Bugün, 27 Nisan 2024 Cumartesi

Olgun YÜKSEL


HARBİYELİ ALDANMAZ

HARBİYELİ ALDANMAZ


 

      Bu söz 1962 ve 1963 yılında iki kez darbe girişiminde bulunan ve 1964 yılında başka bir harbiyeli 2. Cumhurbaşkanı ve o dönemin başbakanı İsmet İnönü'nün ABD'den dönüşünde hava alanında idam kararı uygulansın talimatı ile terki hayat eden Albay Talat Aydemir'e aittir.  Kurmay Albay rütbesindeki Talat Aydemir 22 Şubat 1962 tarihinde İsmet İnönü hükumetine karşı başta Harp Okulu öğrencileri olmak üzere Ankara'daki birliklerinde desteğiyle darbe girişiminde bulunmuş ancak diğer birliklerin onu yarı yolda bırakması sonucu darbe girişimi başarısız olmuş ve anlaşmalı bir şekilde darbe girişimine son vererek anlaşma gereği hakkında herhangi bir soruşturma yapılmayıp emekli edilmiştir.

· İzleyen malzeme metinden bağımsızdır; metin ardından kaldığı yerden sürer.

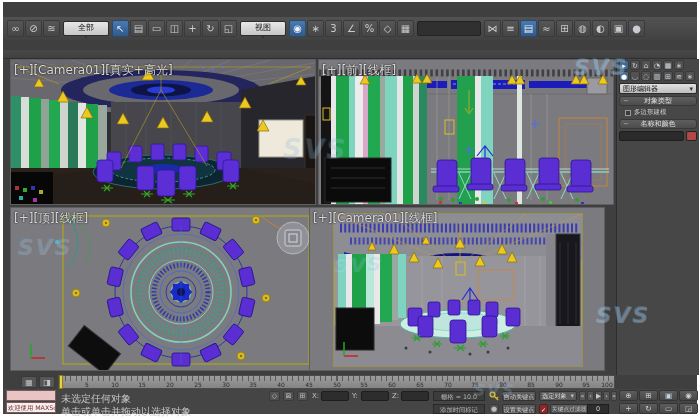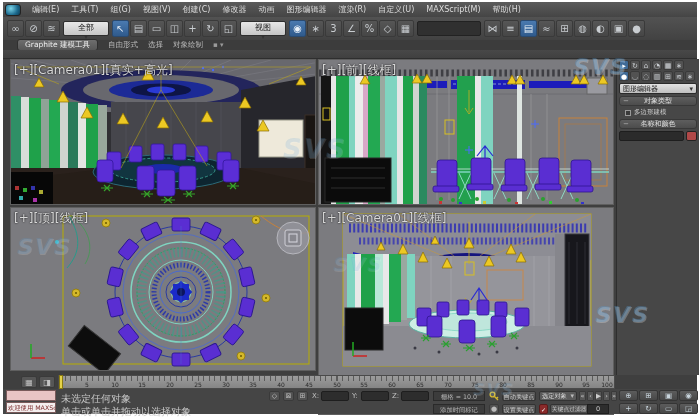--- a/index.html
+++ b/index.html
@@ -22,21 +22,21 @@
   .rtab.active{background:linear-gradient(#6e6e6e,#575757);color:#f0f0f0;border-radius:3px;padding:0 7px;border:1px solid #2f2f2f;}
   .rtab-ic{font-size:7px;color:#9a9a9a;}
   .ribbonpanel{position:absolute;left:0;top:48px;width:100%;height:9px;background:linear-gradient(#484848,#404040);border-bottom:1px solid #2e2e2e;}
   .ribbonpanel span{font-size:7px;color:#b5b5b5;margin-left:8px;line-height:9px;display:inline-block;}
 
   
   .vp{position:absolute;border:1px solid #5f5f5f;overflow:hidden;background:#7b7b7f;}
   .vp-tl{left:7px;top:57px;width:306px;height:146px;}
   .vp-tr{left:315px;top:57px;width:296px;height:146px;}
   .vp-bl{left:7px;top:205px;width:306px;height:164px;}
-  .vp-br{left:315px;top:205px;width:296px;height:208px;}
+  .vp-br{left:306px;top:205px;width:296px;height:164px;}
   .vplabel{position:absolute;left:3px;top:2px;font-size:12px;color:#d8d8d8;text-shadow:0 0 2px #000;z-index:5;white-space:nowrap;}
   .vp svg{position:absolute;left:0;top:0;}
 
   
   .cpanel{position:absolute;left:613px;top:57px;width:83px;height:316px;background:#474747;border-left:1px solid #2e2e2e;padding:1px 2px;}
   .cp-row{display:flex;gap:1px;margin-bottom:1px;}
   .cp-ic{width:10px;height:10px;font-size:7px;line-height:10px;text-align:center;color:#cfd3d7;background:#525252;border-radius:2px;border:1px solid #3a3a3a;}
   .cp-ic.hl{background:#3f6a96;color:#fff;}
   .cp-drop{height:11px;background:linear-gradient(#e2e2e2,#bfbfbf);border:1px solid #2a2a2a;border-radius:2px;font-size:7px;color:#111;display:flex;align-items:center;justify-content:space-between;padding:0 3px;margin:2px 0;}
   .cp-roll{height:10px;background:linear-gradient(#5e5e5e,#4c4c4c);border:1px solid #383838;border-radius:3px;font-size:7px;color:#e0e0e0;text-align:center;line-height:9px;margin:2px 0;position:relative;}
@@ -74,35 +74,20 @@
   .redchk{position:absolute;width:9px;height:10px;background:#8a2a2a;border:1px solid #5a1a1a;border-radius:2px;color:#fff;font-size:6px;line-height:9px;text-align:center;}
 
   .wm{position:absolute;font-weight:bold;font-style:italic;color:rgba(90,160,215,0.32);text-shadow:1px 1px 0 rgba(255,255,255,0.25);letter-spacing:2px;pointer-events:none;z-index:40;}
 </style>
 </head>
 <body>
 
 <div class="page">
 <div class="app">
 
-  <div class="menubar">
-    <div class="logo"></div>
-    <span class="menu-item">编辑(E)</span>
-    <span class="menu-item">工具(T)</span>
-    <span class="menu-item">组(G)</span>
-    <span class="menu-item">视图(V)</span>
-    <span class="menu-item">创建(C)</span>
-    <span class="menu-item">修改器</span>
-    <span class="menu-item">动画</span>
-    <span class="menu-item">图形编辑器</span>
-    <span class="menu-item">渲染(R)</span>
-    <span class="menu-item">自定义(U)</span>
-    <span class="menu-item">MAXScript(M)</span>
-    <span class="menu-item">帮助(H)</span>
-  </div>
 
   <div class="toolbar">
     <span class="ic">∞</span>
     <span class="ic">⊘</span>
     <span class="ic">≋</span>
     <div class="tb-drop">
           <span>全部</span>
           <span class="caret">▾</span>
         </div>
     <span class="ic hl">↖</span>
@@ -128,27 +113,20 @@
     <span class="ic">≡</span>
     <span class="ic hl">▤</span>
     <span class="ic">≈</span>
     <span class="ic">⊞</span>
     <span class="ic">◍</span>
     <span class="ic">◐</span>
     <span class="ic">▣</span>
     <span class="ic">●</span>
   </div>
 
-  <div class="ribbontabs">
-    <span class="rtab active">Graphite 建模工具</span>
-    <span class="rtab">自由形式</span>
-    <span class="rtab">选择</span>
-    <span class="rtab">对象绘制</span>
-    <span class="rtab-ic">▪ ▾</span>
-  </div>
   <div class="ribbonpanel">
     <span>多边形建模</span>
   </div>
 
   <div class="vp vp-tl">
     <svg width="306" height="146" viewBox="0 0 306 146">
       <rect width="306" height="146" fill="#303034"></rect>
       <rect width="306" height="52" fill="#68686e"></rect>
       <g stroke="#7e7e84" stroke-width="0.6" opacity="0.9">
         <line x1="150" y1="30" x2="-20" y2="0"></line>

Bir yıl sonra emekli olmasına rağmen dışarıdan Kara Harp Okulu öğrencilerini tekrar organize ederek ikinci kez darbe girişiminde bulunmuştur. Ancak yine başarısız olunca yakalanmış ve idama mahkum edilerek son kararı İsmet İnönü vererek 1964 yılında infaz edilmiştir. Sevaplarıyla günahlarıyla gitmiştir. Gerçek anlam da cuntacı olan bu Albay için almış olduğumuz terbiye gereği Allah Rahmet eylesin diyorum.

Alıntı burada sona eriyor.